Edit tracking data:
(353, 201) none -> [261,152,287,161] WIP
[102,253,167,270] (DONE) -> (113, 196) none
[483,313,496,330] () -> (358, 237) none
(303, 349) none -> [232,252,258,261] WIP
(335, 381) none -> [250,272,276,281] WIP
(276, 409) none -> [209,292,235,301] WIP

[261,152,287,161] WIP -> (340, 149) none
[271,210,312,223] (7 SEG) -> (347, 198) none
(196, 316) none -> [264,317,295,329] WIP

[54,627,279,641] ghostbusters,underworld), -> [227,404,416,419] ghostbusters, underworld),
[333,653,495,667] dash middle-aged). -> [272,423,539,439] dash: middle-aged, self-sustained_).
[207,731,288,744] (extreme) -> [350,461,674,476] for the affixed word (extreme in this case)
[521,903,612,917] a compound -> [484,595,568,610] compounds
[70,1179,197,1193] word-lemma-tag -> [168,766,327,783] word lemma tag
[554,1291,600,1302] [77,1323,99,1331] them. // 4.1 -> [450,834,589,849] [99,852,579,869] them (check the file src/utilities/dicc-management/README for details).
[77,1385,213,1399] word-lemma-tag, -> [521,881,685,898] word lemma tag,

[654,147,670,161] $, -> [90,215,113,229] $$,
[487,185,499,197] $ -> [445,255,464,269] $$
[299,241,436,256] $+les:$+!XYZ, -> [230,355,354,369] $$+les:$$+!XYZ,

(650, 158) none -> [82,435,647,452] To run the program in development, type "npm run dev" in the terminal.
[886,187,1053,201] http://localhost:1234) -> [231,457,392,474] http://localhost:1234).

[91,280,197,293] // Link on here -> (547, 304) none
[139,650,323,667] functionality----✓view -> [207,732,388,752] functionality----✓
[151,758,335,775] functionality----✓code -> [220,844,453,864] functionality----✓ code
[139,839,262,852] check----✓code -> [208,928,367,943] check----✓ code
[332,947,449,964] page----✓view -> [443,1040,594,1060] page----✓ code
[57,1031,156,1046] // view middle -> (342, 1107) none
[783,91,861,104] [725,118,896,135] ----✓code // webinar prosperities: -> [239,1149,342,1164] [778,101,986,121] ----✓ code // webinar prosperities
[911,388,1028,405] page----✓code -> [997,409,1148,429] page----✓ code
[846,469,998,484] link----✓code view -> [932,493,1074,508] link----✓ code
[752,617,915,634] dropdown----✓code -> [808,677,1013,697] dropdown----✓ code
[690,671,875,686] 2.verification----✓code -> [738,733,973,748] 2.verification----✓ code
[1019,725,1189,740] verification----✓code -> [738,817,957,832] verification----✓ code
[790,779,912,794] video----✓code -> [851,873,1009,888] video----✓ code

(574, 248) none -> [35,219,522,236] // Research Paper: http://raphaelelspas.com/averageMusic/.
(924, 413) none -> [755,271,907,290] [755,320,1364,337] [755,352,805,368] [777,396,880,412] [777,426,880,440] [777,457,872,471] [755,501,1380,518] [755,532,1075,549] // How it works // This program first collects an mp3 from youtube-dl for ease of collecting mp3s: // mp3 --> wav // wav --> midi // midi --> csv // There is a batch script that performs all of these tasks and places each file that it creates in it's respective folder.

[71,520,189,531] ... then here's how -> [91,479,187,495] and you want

▸ **TASK**:
Your answer must be the lines above from the one containing "[91,280,197,293] // Link" to the one containing "[332,947,449,964] page----✓view ->", both included, restated word for word.

▸ **YOUR SOLUTION**:
[91,280,197,293] // Link on here -> (547, 304) none
[139,650,323,667] functionality----✓view -> [207,732,388,752] functionality----✓
[151,758,335,775] functionality----✓code -> [220,844,453,864] functionality----✓ code
[139,839,262,852] check----✓code -> [208,928,367,943] check----✓ code
[332,947,449,964] page----✓view -> [443,1040,594,1060] page----✓ code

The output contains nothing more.